> _Aim of the exercise_: When you set down the entries, keep every word exactly as it is but drop the pictures.

> _Records for this exercise_:
---
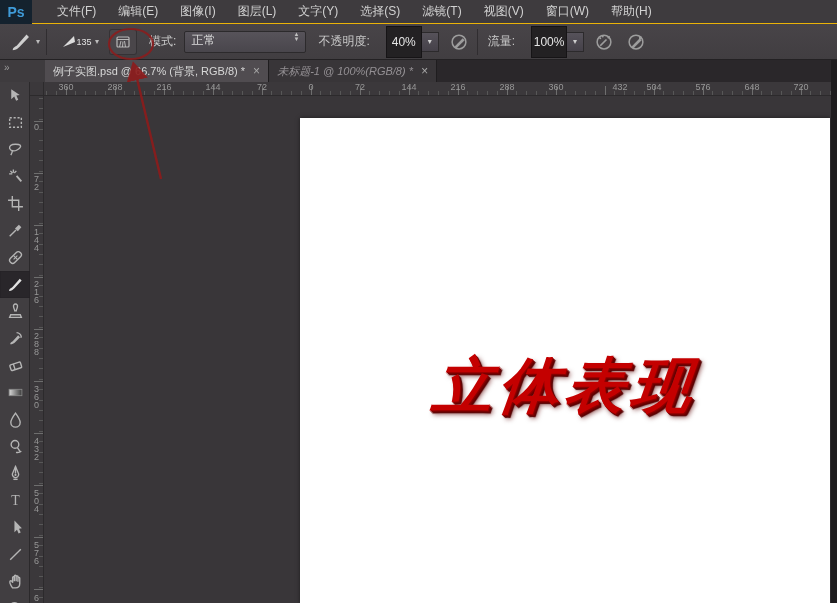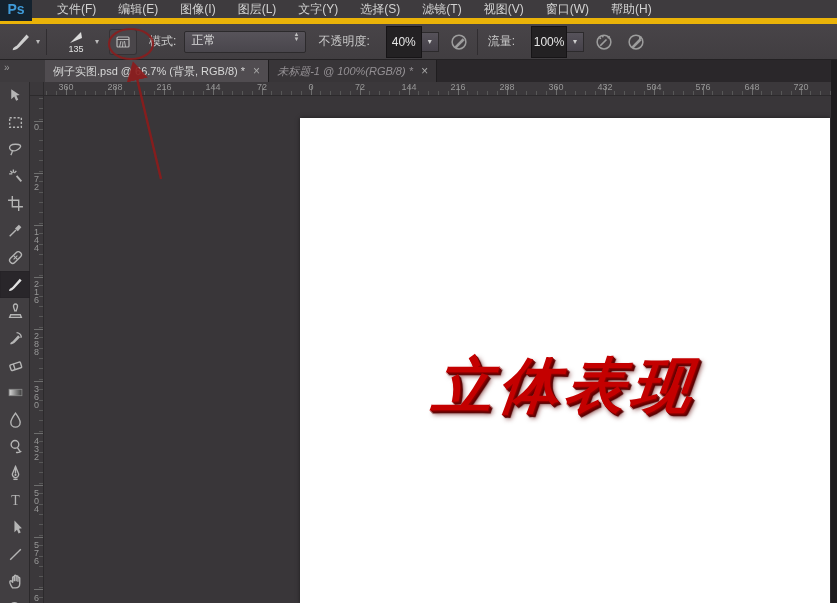--- a/index.html
+++ b/index.html
@@ -13,7 +13,7 @@
   .menubar{
     position:absolute;left:0;top:0;width:837px;height:24px;
     background:#3e3b3e;display:flex;align-items:center;
-    border-bottom:6px solid #eab308;
+    border-bottom:1px solid #eab308;
   }
   .ps-logo{
     width:32px;height:24px;background:#14222e;color:#3f9bd8;

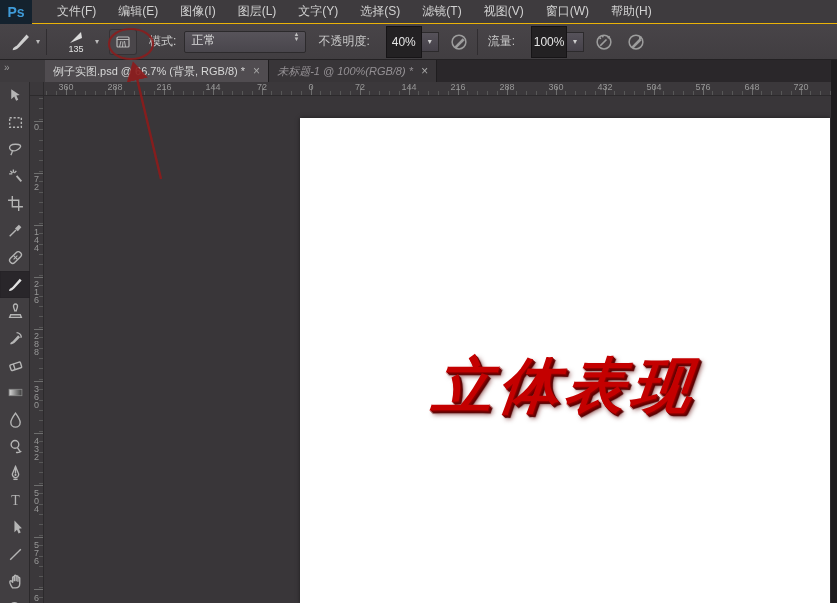--- a/index.html
+++ b/index.html
@@ -36,7 +36,7 @@
   .tool-indicator{width:26px;height:26px;margin-left:8px;}
   .caret{color:#bcbcbc;font-size:8px;margin-left:2px;flex:0 0 auto;}
   .brush-preview{
-    width:34px;height:30px;margin-left:6px;display:flex;flex-direction:column;
+    width:34px;height:30px;margin-left:6px;display:flex;flex-direction:row;
     align-items:center;justify-content:center;border-radius:2px;
   }
   .brush-preview .num{font-size:9px;color:#e3e3e3;line-height:8px;margin-top:1px;}

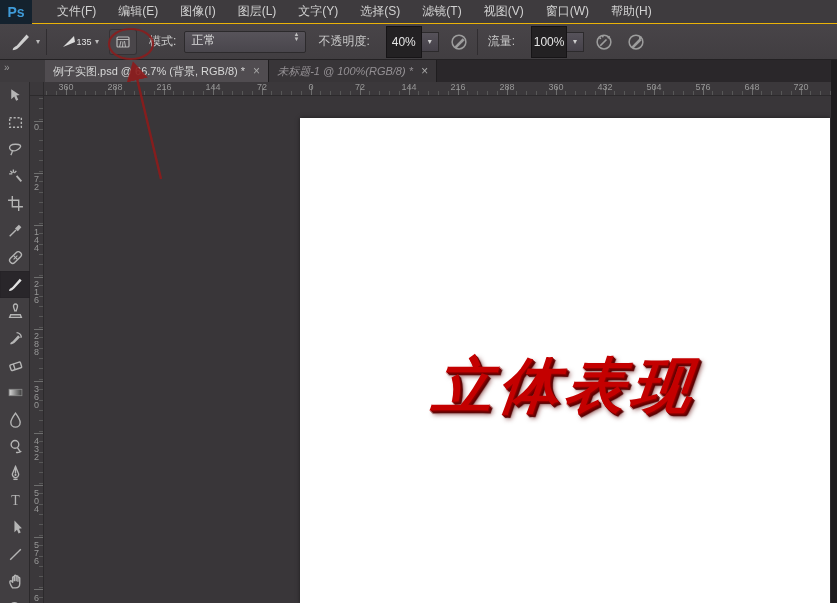--- a/index.html
+++ b/index.html
@@ -378,7 +378,7 @@
       <span style="left: 401px;">216</span>
       <span style="left: 450px;">288</span>
       <span style="left: 499px;">360</span>
-      <span style="left: 548px;">432</span>
+      <span style="left: 563px;">432</span>
       <span style="left: 597px;">504</span>
       <span style="left: 646px;">576</span>
       <span style="left: 695px;">648</span>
---
> _Exercise output_:
--- a/index.html
+++ b/index.html
@@ -13,7 +13,7 @@
   .menubar{
     position:absolute;left:0;top:0;width:837px;height:24px;
     background:#3e3b3e;display:flex;align-items:center;
-    border-bottom:6px solid #eab308;
+    border-bottom:1px solid #eab308;
   }
   .ps-logo{
     width:32px;height:24px;background:#14222e;color:#3f9bd8;

--- a/index.html
+++ b/index.html
@@ -36,7 +36,7 @@
   .tool-indicator{width:26px;height:26px;margin-left:8px;}
   .caret{color:#bcbcbc;font-size:8px;margin-left:2px;flex:0 0 auto;}
   .brush-preview{
-    width:34px;height:30px;margin-left:6px;display:flex;flex-direction:column;
+    width:34px;height:30px;margin-left:6px;display:flex;flex-direction:row;
     align-items:center;justify-content:center;border-radius:2px;
   }
   .brush-preview .num{font-size:9px;color:#e3e3e3;line-height:8px;margin-top:1px;}

--- a/index.html
+++ b/index.html
@@ -378,7 +378,7 @@
       <span style="left: 401px;">216</span>
       <span style="left: 450px;">288</span>
       <span style="left: 499px;">360</span>
-      <span style="left: 548px;">432</span>
+      <span style="left: 563px;">432</span>
       <span style="left: 597px;">504</span>
       <span style="left: 646px;">576</span>
       <span style="left: 695px;">648</span>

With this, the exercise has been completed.